Hi all,

A while back, we discussed using a DNS hint to predict key shares and
reduce HelloRetryRequest, but this was dropped due to downgrade issues. In
thinking through post-quantum KEMs and the various transitions we'll have
in the future, I realized we actually need to address those downgrade
issues now. I've published a draft below which is my attempt at resolving
this.

We don't need a DNS hint for the *current* PQ transition—most TLS
ecosystems should stick to the one preferred option, and then clients can
predict that one and move on. However, I think we need to lay the
groundwork for it now.

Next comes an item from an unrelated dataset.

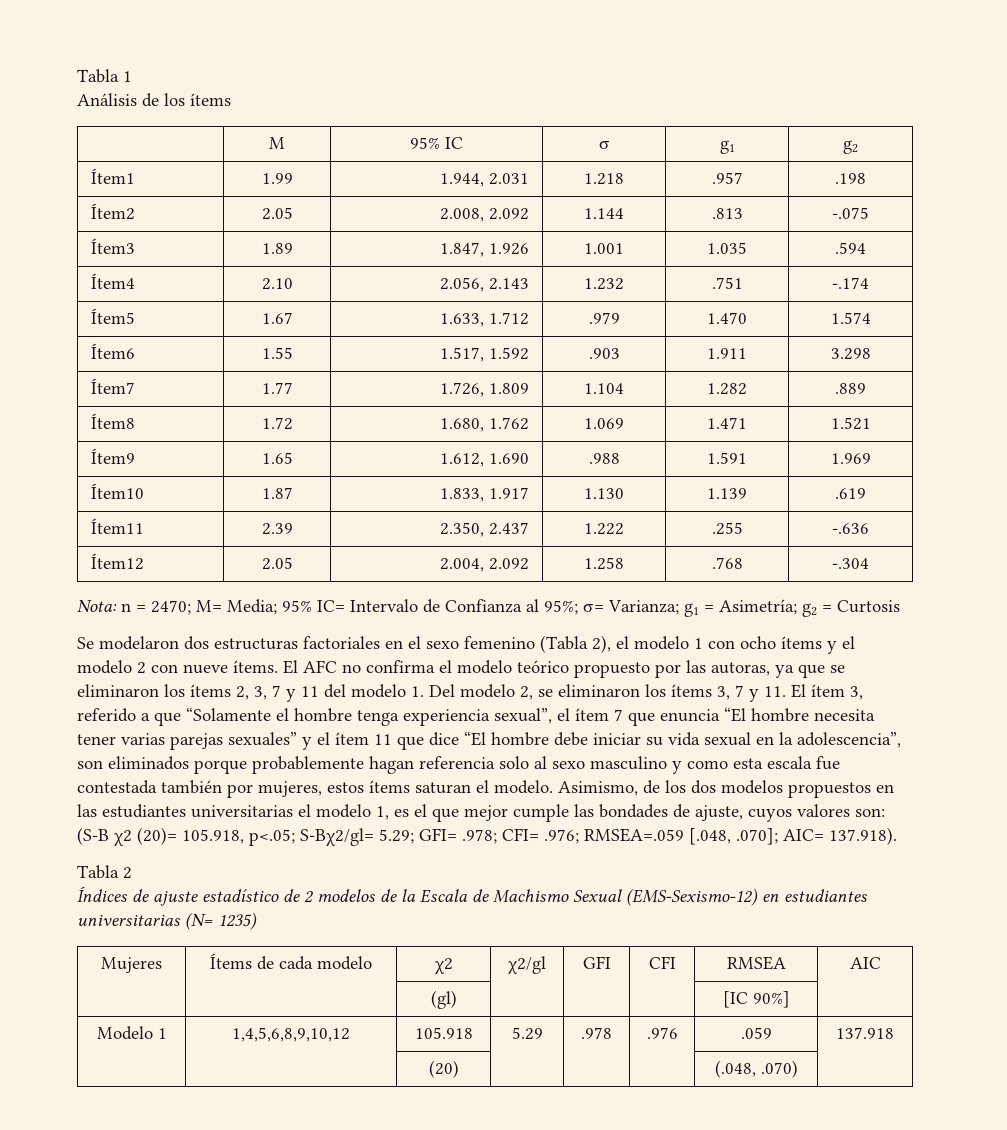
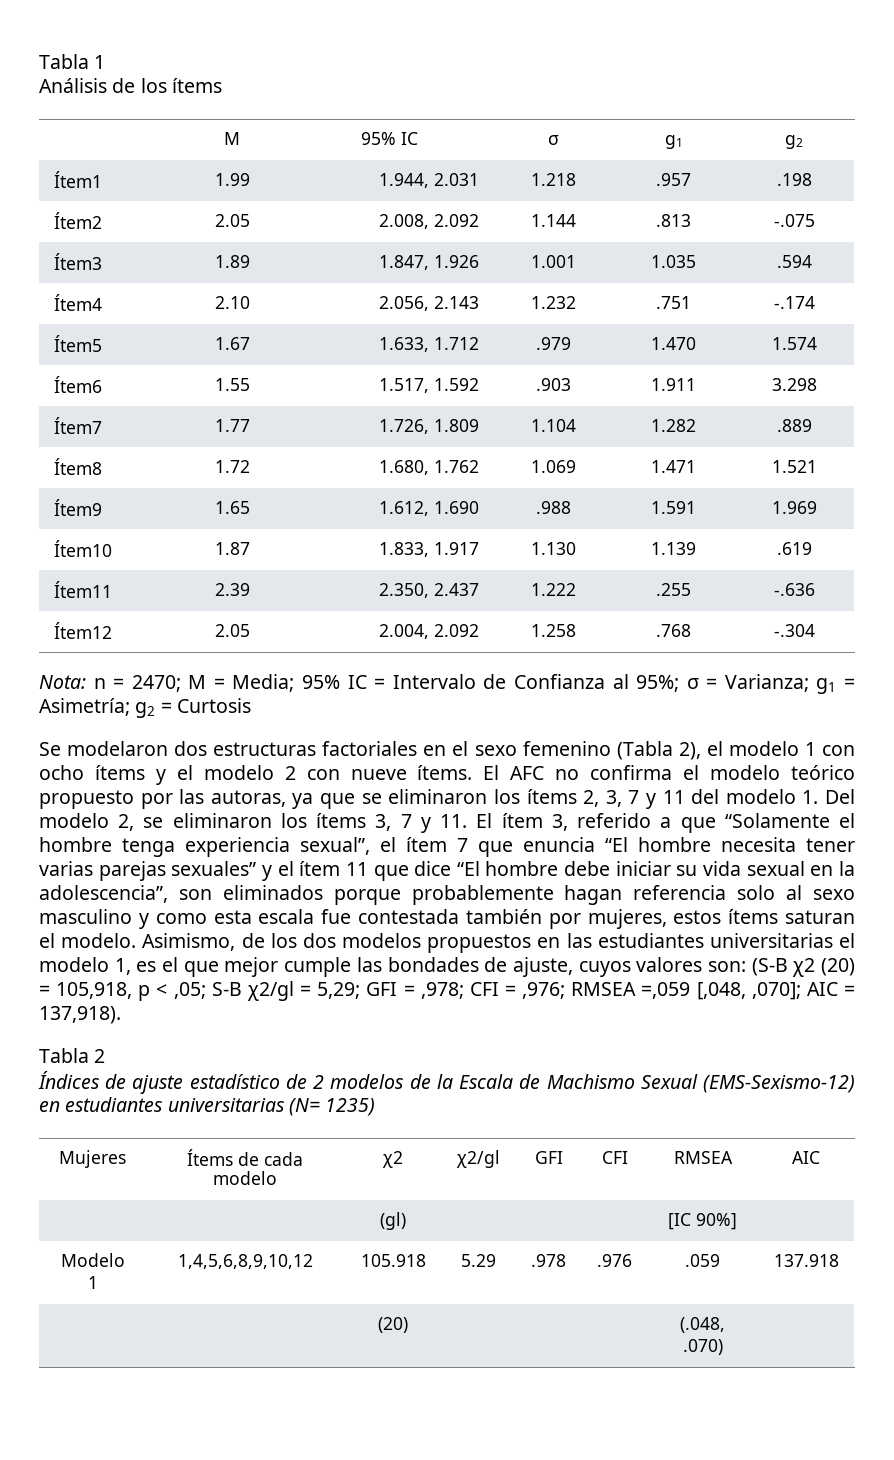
- Nota: n = 2470; M= Media; 95% IC= Intervalo de Confianza al 95%; σ= Varianza; g1 = Asimetría; g2 = Curtosis
+ Nota: n = 2470; M = Media; 95% IC = Intervalo de Confianza al 95%; σ = Varianza; g1 = Asimetría; g2 = Curtosis
- Asimismo, de los dos modelos propuestos en las estudiantes universitarias el modelo 1, es el que mejor cumple las bondades de ajuste, cuyos valores son: (S-B χ2 (20)= 105.918, p<.05; S-Bχ2/gl= 5.29; GFI= .978; CFI= .976; RMSEA=.059 [.048, .070]; AIC= 137.918).
+ Asimismo, de los dos modelos propuestos en las estudiantes universitarias el modelo 1, es el que mejor cumple las bondades de ajuste, cuyos valores son: (S-B χ2 (20) = 105,918, p < ,05; S-B χ2/gl = 5,29; GFI = ,978; CFI = ,976; RMSEA =,059 [,048, ,070]; AIC = 137,918).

If today's round of PQ supported groups cannot be
marked "prediction-safe" (see document for what I mean by that),
transitioning to the *next* PQ KEM (e.g. if someone someday comes up with a
smaller one that we're still confident in!) will be extremely difficult
without introducing downgrades.

Thoughts?

David

---------- Forwarded message ---------
From: <internet-dra...@ietf.org>
Date: Mon, Sep 25, 2023 at 6:56 PM
Subject: New Version Notification for
draft-davidben-tls-key-share-prediction-00.txt
To: David Benjamin <david...@google.com>


A new version of Internet-Draft
draft-davidben-tls-key-share-prediction-00.txt
has been successfully submitted by David Benjamin and posted to the
IETF repository.

Name:     draft-davidben-tls-key-share-prediction
Revision: 00
Title:    TLS Key Share Prediction
Date:     2023-09-25
Group:    Individual Submission
Pages:    11
URL:
https://www.ietf.org/archive/id/draft-davidben-tls-key-share-prediction-00.txt
Status:
https://datatracker.ietf.org/doc/draft-davidben-tls-key-share-prediction/
HTML:
https://www.ietf.org/archive/id/draft-davidben-tls-key-share-prediction-00.html
HTMLized:
https://datatracker.ietf.org/doc/html/draft-davidben-tls-key-share-prediction


Abstract:

   This document clarifies an ambiguity in the TLS 1.3 key share
   selection, to avoid a downgrade when server assumptions do not match
   client behavior.  It additionally defines a mechanism for servers to
   communicate key share preferences in DNS.  Clients may use this
   information to reduce TLS handshake round-trips.